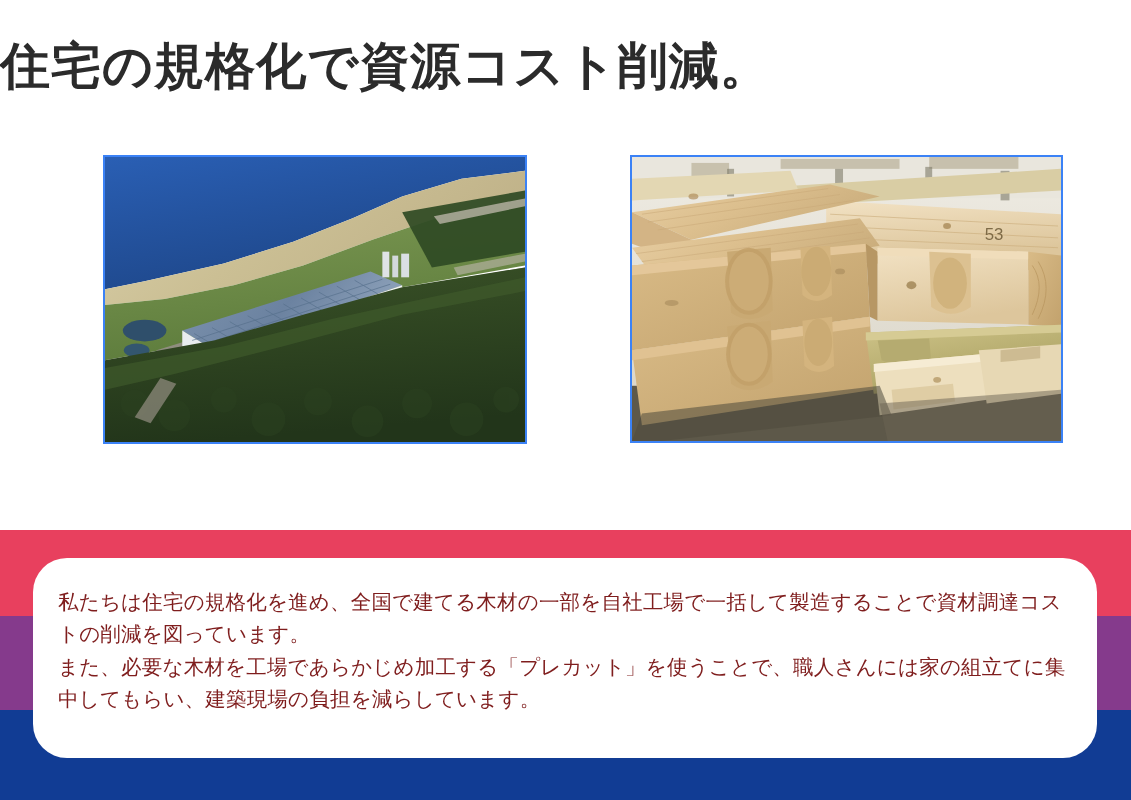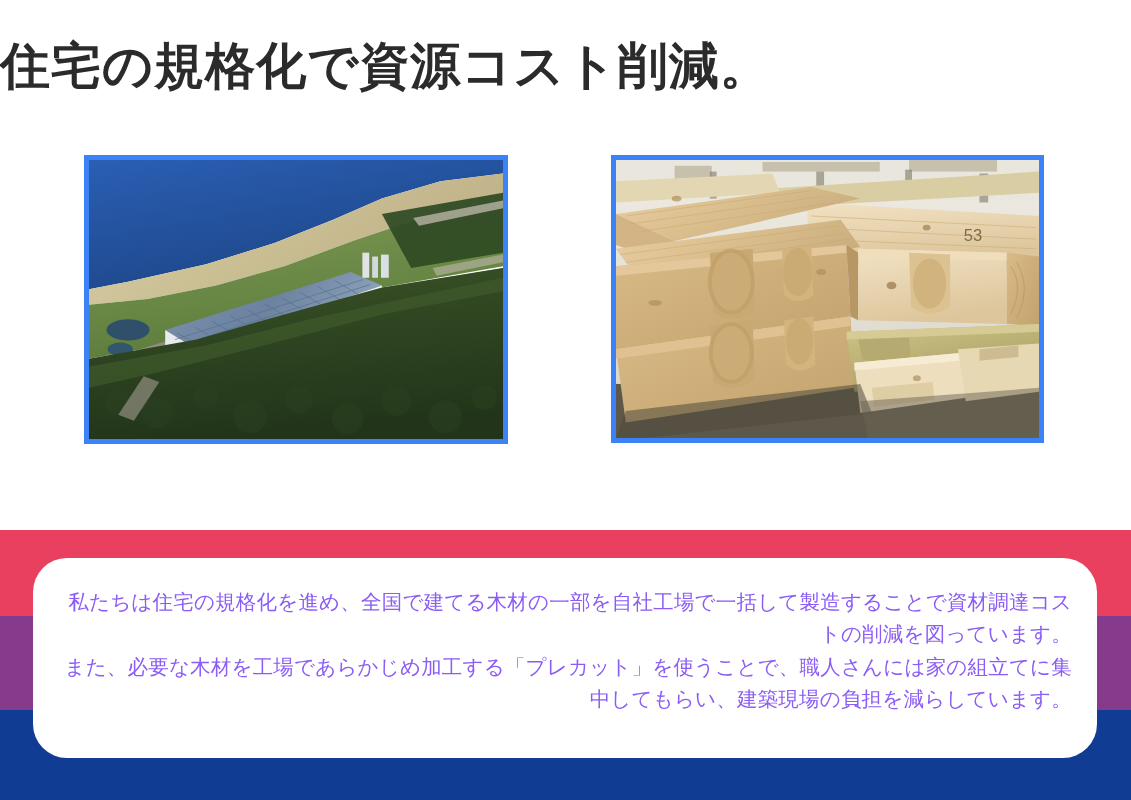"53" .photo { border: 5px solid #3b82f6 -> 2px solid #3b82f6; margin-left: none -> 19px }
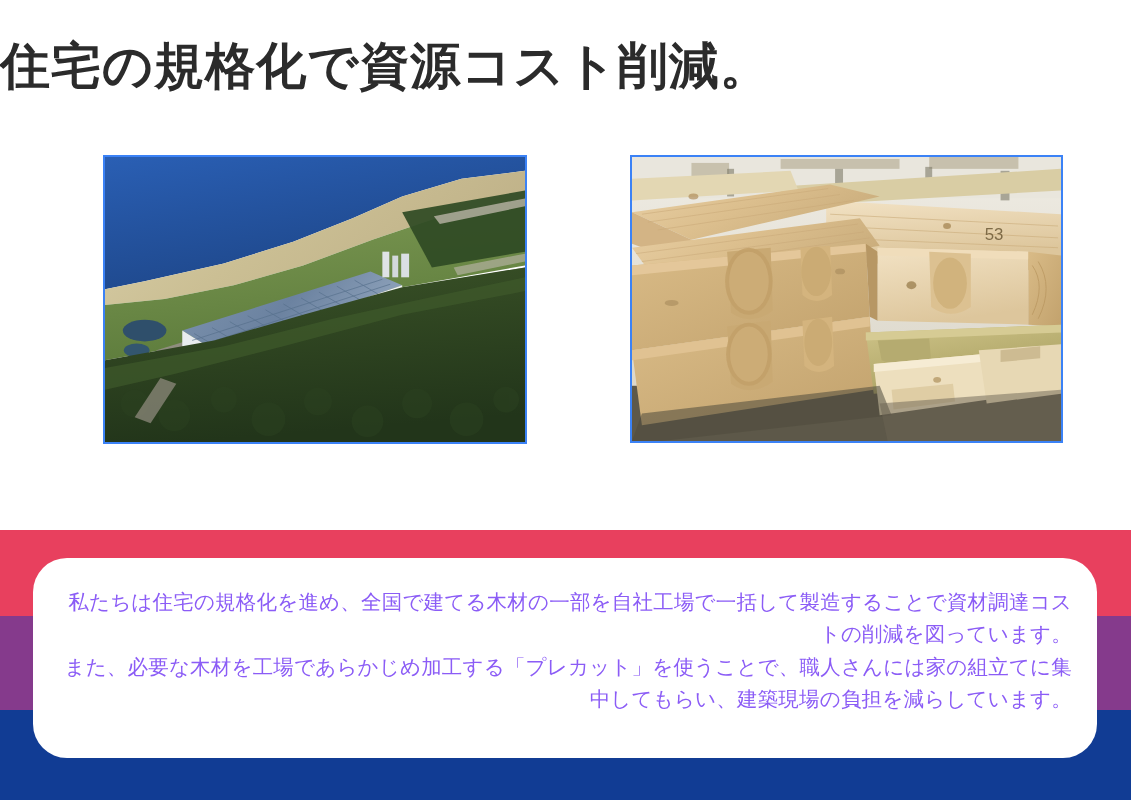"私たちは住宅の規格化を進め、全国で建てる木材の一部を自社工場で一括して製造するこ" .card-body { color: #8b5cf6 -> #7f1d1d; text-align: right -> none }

---

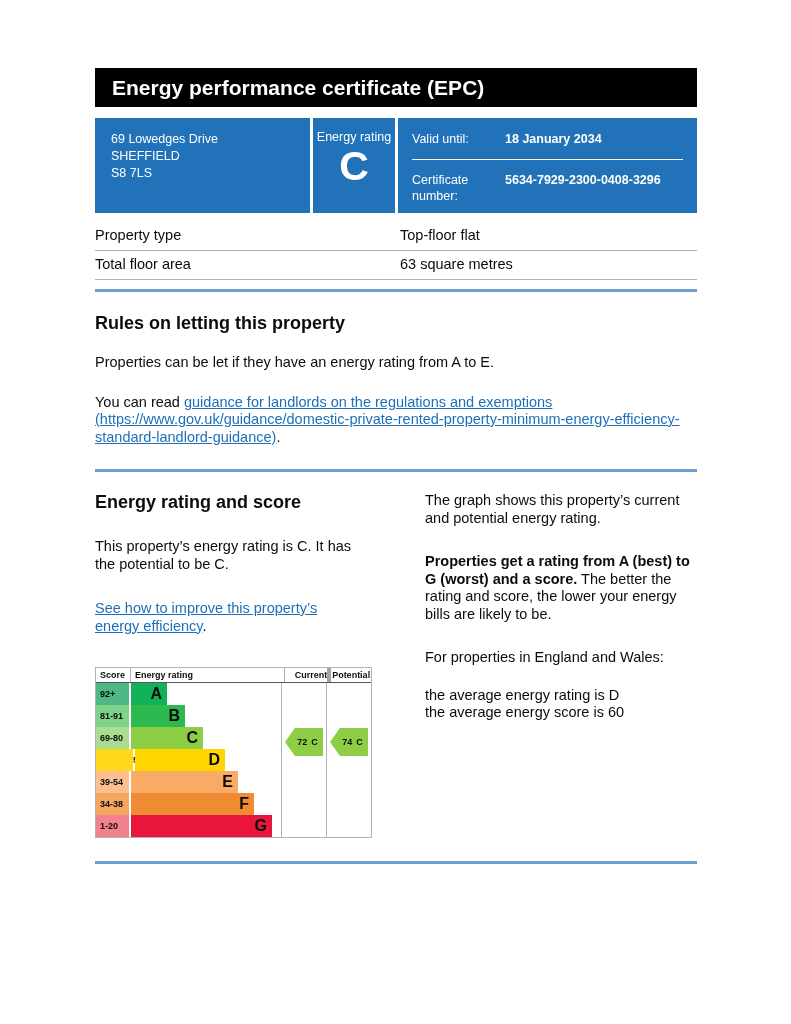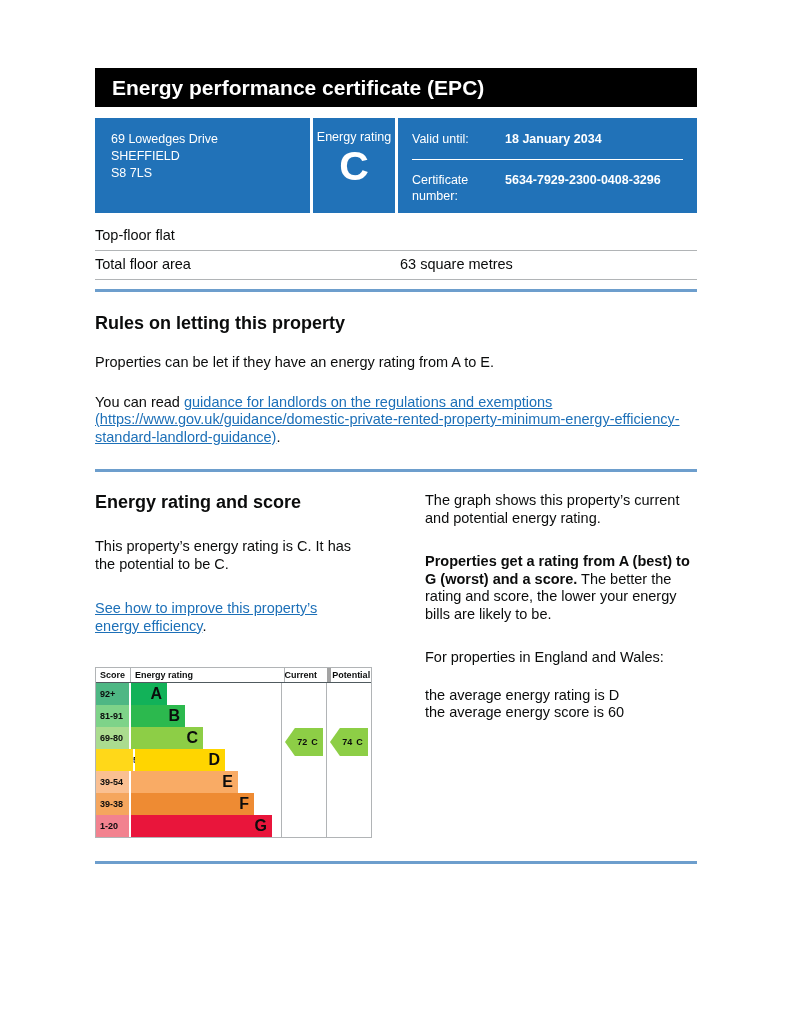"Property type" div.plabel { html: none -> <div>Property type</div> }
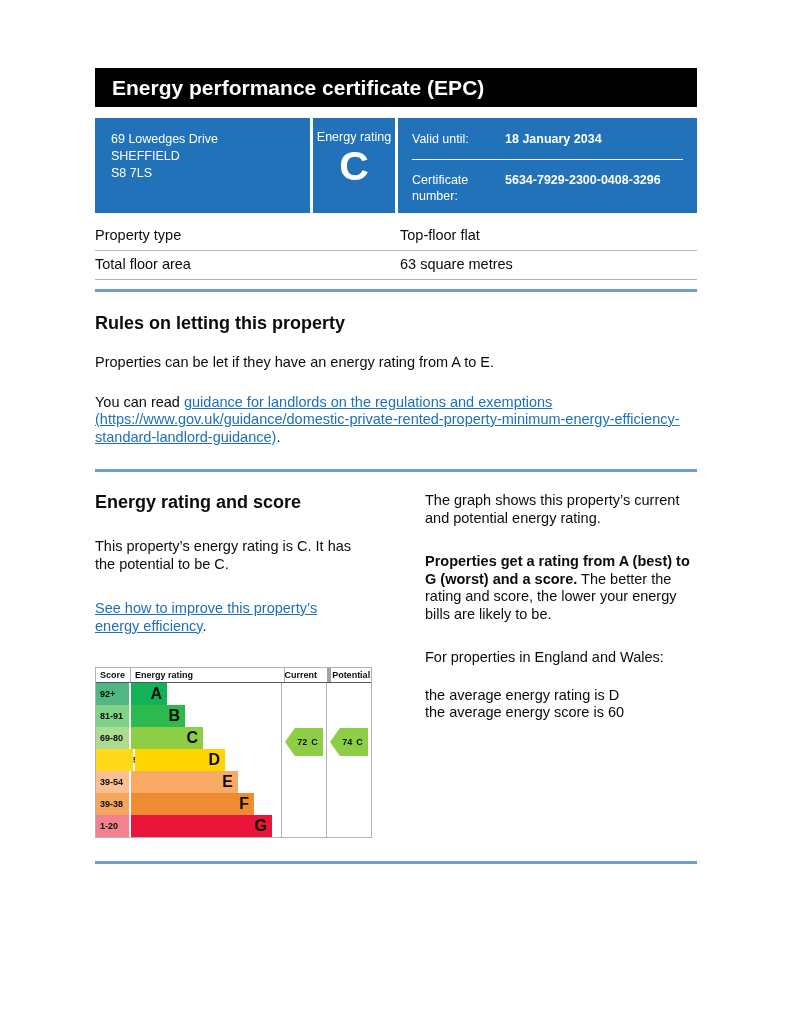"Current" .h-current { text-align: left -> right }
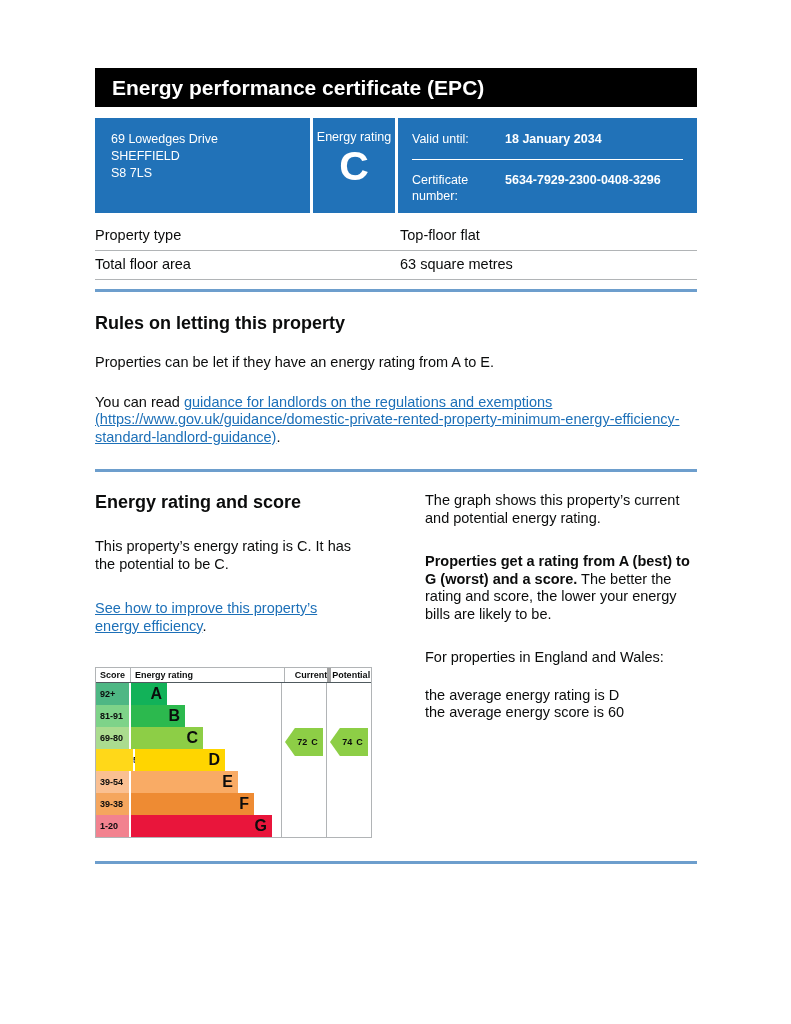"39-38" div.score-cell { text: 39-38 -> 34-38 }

» **ACTION ITEM**:
What is wanted is an exact copy of the lines above from the one containing "html: none ->" through the one containing "text: 39-38 ->", with no pictures in it.

» **TASK RESPONSE**:
"Property type" div.plabel { html: none -> <div>Property type</div> }
"Current" .h-current { text-align: left -> right }
"39-38" div.score-cell { text: 39-38 -> 34-38 }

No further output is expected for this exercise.